We first became aware of the term post-digital as TaikaBox presented one of its works at the Digital Futures in Dance conference in Bournemouth in 2011. The term resonated with us, although we couldn’t quite grasp what this meant in a dance context.
The term ‘post-digital’ is a relatively new term. Many see the beginning of the post-digital age starting from Nicholas Negroponte – academic, architect, computer scientist and the founder and Chairman Emeritus of Massachusetts Institute of Technology’s Media Lab – declaring the digital revolution being over in the late 90’s.
American composer of electronic music, Kim Cascone has been recognised as one of the first artist to use the term ‘post-digital’ in relation to contemporary computer music. The term has since evolved to ‘postdigital’ by artist and educator Mel Alexenberg and in 2012 artist Theo-Mass Lexileictous began advocating the term #postdigitalism in relation his work (Makris, 2013).
Alexenberg (2011) seems to have more philosophical perspective on postdigital, comprising art, science, technology and human consciousness into a fusion of spiritual and technological realms.
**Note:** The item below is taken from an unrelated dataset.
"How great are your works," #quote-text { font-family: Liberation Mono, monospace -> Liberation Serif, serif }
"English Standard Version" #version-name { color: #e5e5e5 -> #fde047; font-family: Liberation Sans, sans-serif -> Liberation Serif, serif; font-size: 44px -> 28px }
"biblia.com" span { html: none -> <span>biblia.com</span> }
Whereas, Theo-Mass Lexileictous appears to support the idea that #postdigital is ‘…whatever is extracted from the digital world into the physical (Makris, 2013).’ The essence of post-digital, postdigital and #postdigital seem to be the movement towards blending digital tools and services with analogue ways of life – mixing the real with the virtual in an organic and seamless way.
In his article: The Aesthetics of Failure – Post-digital Tendencies in Contemporary Computer Music (2000), Cascone explains that for him the most notable key aspect of the post-digital music is ‘‘failure’’. Accidental discovery or intended technique of overwhelming the digital systems, causing errors appear to be the focus for post-digital work in oppose to clinical and smooth operation of the technologies. These failures have resulted in new artistic work to be created in music with glitches, bugs, distortion and system crashes. The post-digital movement appears to reject the purity and perfection of the technology.
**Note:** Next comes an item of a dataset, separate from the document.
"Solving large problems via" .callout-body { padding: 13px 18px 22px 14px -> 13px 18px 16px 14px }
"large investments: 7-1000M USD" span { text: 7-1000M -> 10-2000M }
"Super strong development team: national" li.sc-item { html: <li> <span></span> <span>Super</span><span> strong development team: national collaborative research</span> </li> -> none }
Media artist and theorist, Ian Andrews in his article: Post-Digital Aesthetics and the Return to Modernism (2002) expands on the description of post-digital aesthetics and includes the importance of process for the post-digital work. The process itself becomes the artistic outcome. Andrews also reiterates that the process needs to be explicit to the audience in order for the audience to identify the mechanics of the process and to appreciate the uniqueness of each performance. Postdigitalism Collective, on the other hand, refers to post-digital technology ‘…as a humanly embodied and interdependently constructed means of artistic and philosophical expressions.’
According to Andrews (2002) the post-digital movement hasn’t only influenced the development of computer generated music, but has also effected video art, net art and graphic design and can be seen as a reaction to media saturation.
What is our take on post-digital at the moment? We are interested in exploring how post-digital tendencies might manifest in a dance context. Our aim is to use technology in our work in a dynamic and organic way as if it had a life force itself instead of using it as cold and clinical contrast to the softer human body. We often use software called Isadora, which is developed by media artist, composer, and programmer Mark Coniglio. Troika Ranch, founded by Coniglio with choreographer Dawn Stoppiello, is recognized as a pioneering dance company in the integration of live performance and interactive digital technology.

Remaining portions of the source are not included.